Records supplied:

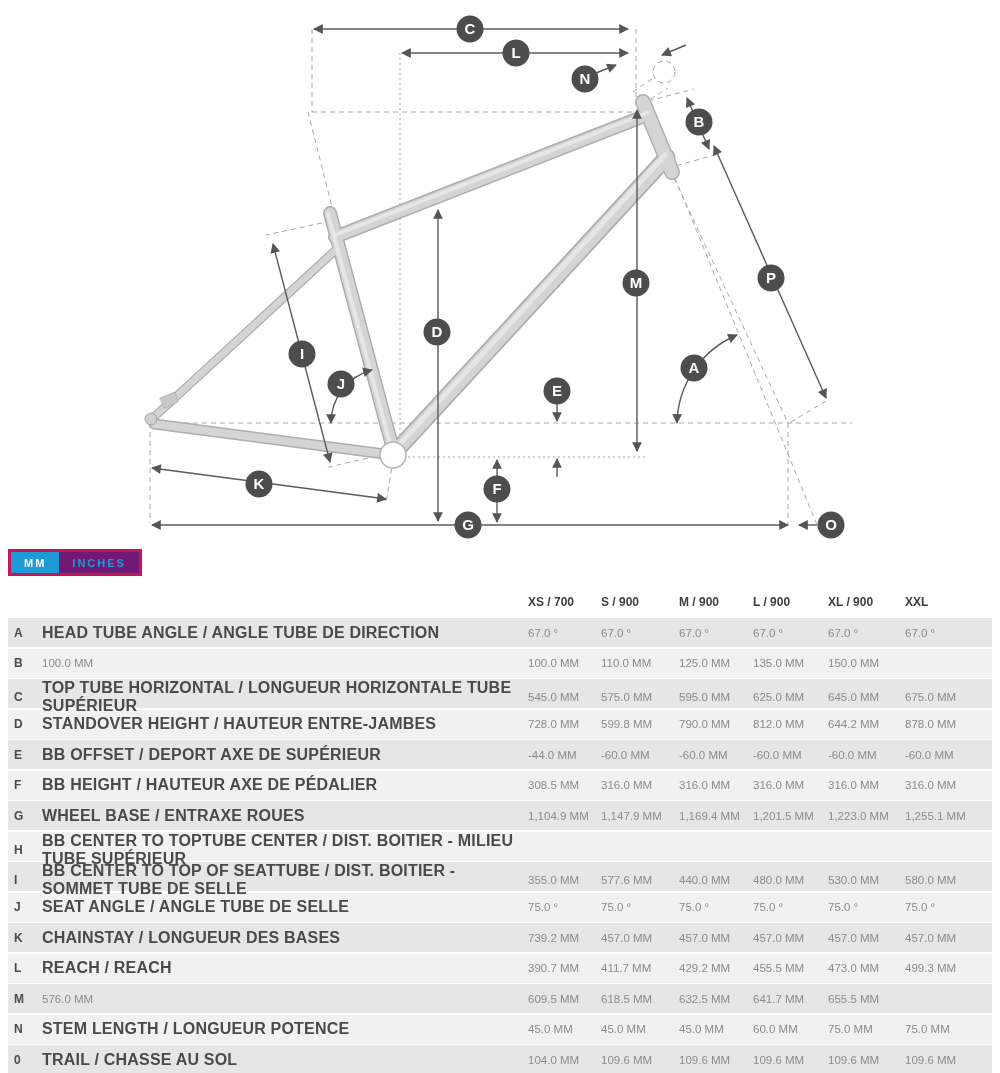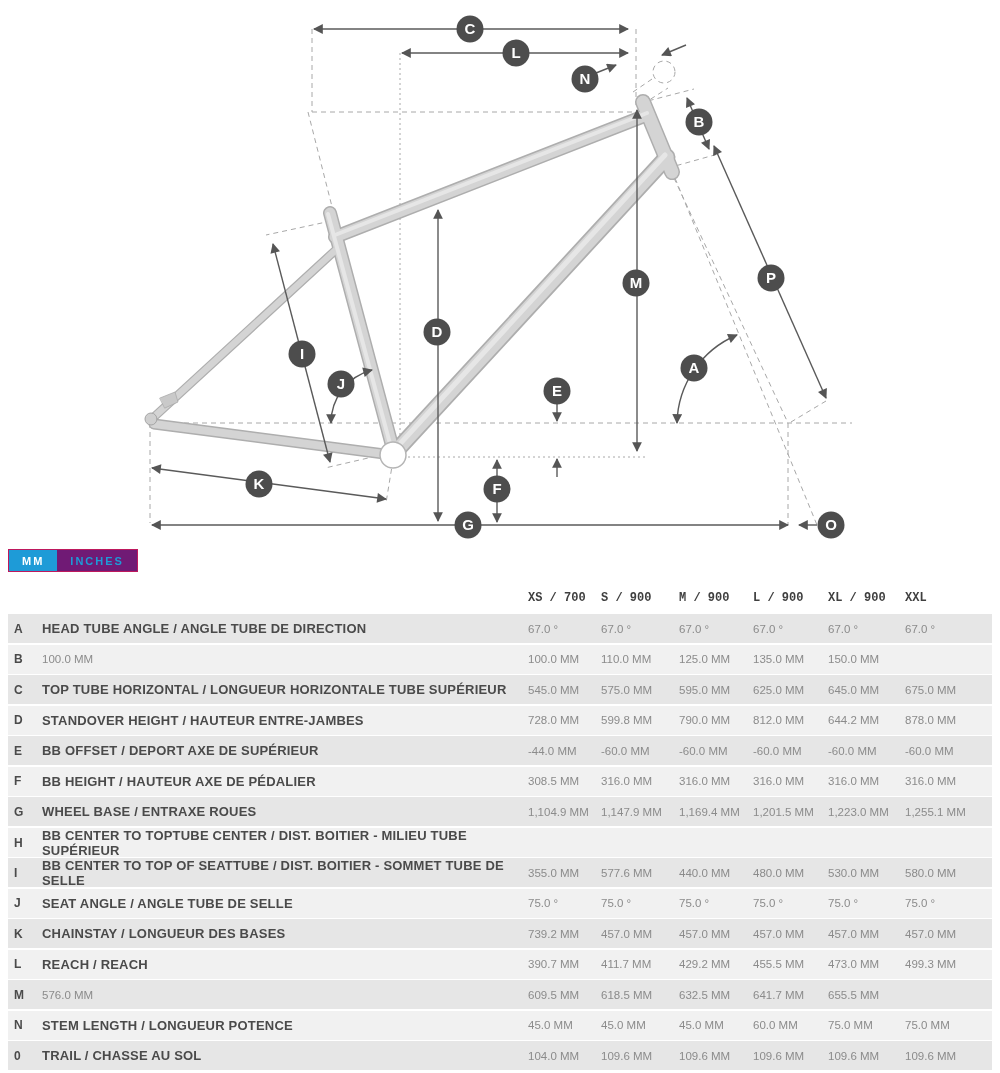--- a/index.html
+++ b/index.html
@@ -1,30 +1,30 @@
 <!DOCTYPE html>
 <html><head>
 <meta charset="utf-8">
 <style>
   html,body{margin:0;padding:0;background:#fff;}
   body{width:1000px;height:1073px;font-family:"Liberation Sans",sans-serif;overflow:hidden;}
   .diagram-wrap{width:1000px;height:546px;}
   svg text.dimletter{fill:#fff;font-weight:bold;font-size:15px;font-family:"Liberation Sans",sans-serif;}
   .geo-section{padding:0 8px;}
-  .unit-toggle{display:inline-flex;border:1px solid #be185d;margin:3px 0 4px 0;background:#fff;}
+  .unit-toggle{display:inline-flex;border:3px solid #be185d;margin:3px 0 4px 0;background:#fff;}
   .unit-toggle .tab{padding:5px 13px 4px 13px;font-size:11px;font-weight:bold;letter-spacing:2px;cursor:pointer;}
   .unit-toggle .tab.active{background:#1e9bd7;color:#fff;}
   .unit-toggle .tab.inactive{background:#701a75;color:#1e9bd7;}
   .grid-row{display:grid;grid-template-columns:34px 486px 73px 78px 74px 75px 77px auto;align-items:center;}
-  .hdr-row{height:32px;margin-top:6px;font-weight:bold;color:#3f3f3f;font-size:12px;font-family:Liberation Mono, monospace;}
+  .hdr-row{height:32px;margin-top:6px;font-weight:bold;color:#3f3f3f;font-size:12px;}
   .rows .grid-row{height:29px;margin-bottom:1.5px;}
   .rows .grid-row:nth-child(odd){background:#e6e6e6;}
   .rows .grid-row:nth-child(even){background:#f1f1f1;}
   .letter{font-weight:bold;color:#4a4a4a;font-size:12px;padding-left:6px;}
-  .lbl{font-weight:bold;color:#4a4a4a;font-size:13px;letter-spacing:.2px;}
+  .lbl{font-weight:bold;color:#4a4a4a;font-size:16px;letter-spacing:.2px;}
   .val{color:#8b8b8b;font-size:11.5px;}
   .hdr-row .val{color:#3f3f3f;font-weight:bold;font-size:12px;}
 </style>
 </head>
 <body>
 
 <div class="diagram-wrap">
 <svg width="1000" height="546" viewBox="0 0 1000 546">
   <defs>
     <marker id="ah" viewBox="0 0 10 10" refX="9" refY="5" markerWidth="9" markerHeight="7" orient="auto-start-reverse">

Task instructions:
Please reproduce the records above exactly, leaving out every picture.

Response to this exercise:
--- a/index.html
+++ b/index.html
@@ -1,30 +1,30 @@
 <!DOCTYPE html>
 <html><head>
 <meta charset="utf-8">
 <style>
   html,body{margin:0;padding:0;background:#fff;}
   body{width:1000px;height:1073px;font-family:"Liberation Sans",sans-serif;overflow:hidden;}
   .diagram-wrap{width:1000px;height:546px;}
   svg text.dimletter{fill:#fff;font-weight:bold;font-size:15px;font-family:"Liberation Sans",sans-serif;}
   .geo-section{padding:0 8px;}
-  .unit-toggle{display:inline-flex;border:1px solid #be185d;margin:3px 0 4px 0;background:#fff;}
+  .unit-toggle{display:inline-flex;border:3px solid #be185d;margin:3px 0 4px 0;background:#fff;}
   .unit-toggle .tab{padding:5px 13px 4px 13px;font-size:11px;font-weight:bold;letter-spacing:2px;cursor:pointer;}
   .unit-toggle .tab.active{background:#1e9bd7;color:#fff;}
   .unit-toggle .tab.inactive{background:#701a75;color:#1e9bd7;}
   .grid-row{display:grid;grid-template-columns:34px 486px 73px 78px 74px 75px 77px auto;align-items:center;}
-  .hdr-row{height:32px;margin-top:6px;font-weight:bold;color:#3f3f3f;font-size:12px;font-family:Liberation Mono, monospace;}
+  .hdr-row{height:32px;margin-top:6px;font-weight:bold;color:#3f3f3f;font-size:12px;}
   .rows .grid-row{height:29px;margin-bottom:1.5px;}
   .rows .grid-row:nth-child(odd){background:#e6e6e6;}
   .rows .grid-row:nth-child(even){background:#f1f1f1;}
   .letter{font-weight:bold;color:#4a4a4a;font-size:12px;padding-left:6px;}
-  .lbl{font-weight:bold;color:#4a4a4a;font-size:13px;letter-spacing:.2px;}
+  .lbl{font-weight:bold;color:#4a4a4a;font-size:16px;letter-spacing:.2px;}
   .val{color:#8b8b8b;font-size:11.5px;}
   .hdr-row .val{color:#3f3f3f;font-weight:bold;font-size:12px;}
 </style>
 </head>
 <body>
 
 <div class="diagram-wrap">
 <svg width="1000" height="546" viewBox="0 0 1000 546">
   <defs>
     <marker id="ah" viewBox="0 0 10 10" refX="9" refY="5" markerWidth="9" markerHeight="7" orient="auto-start-reverse">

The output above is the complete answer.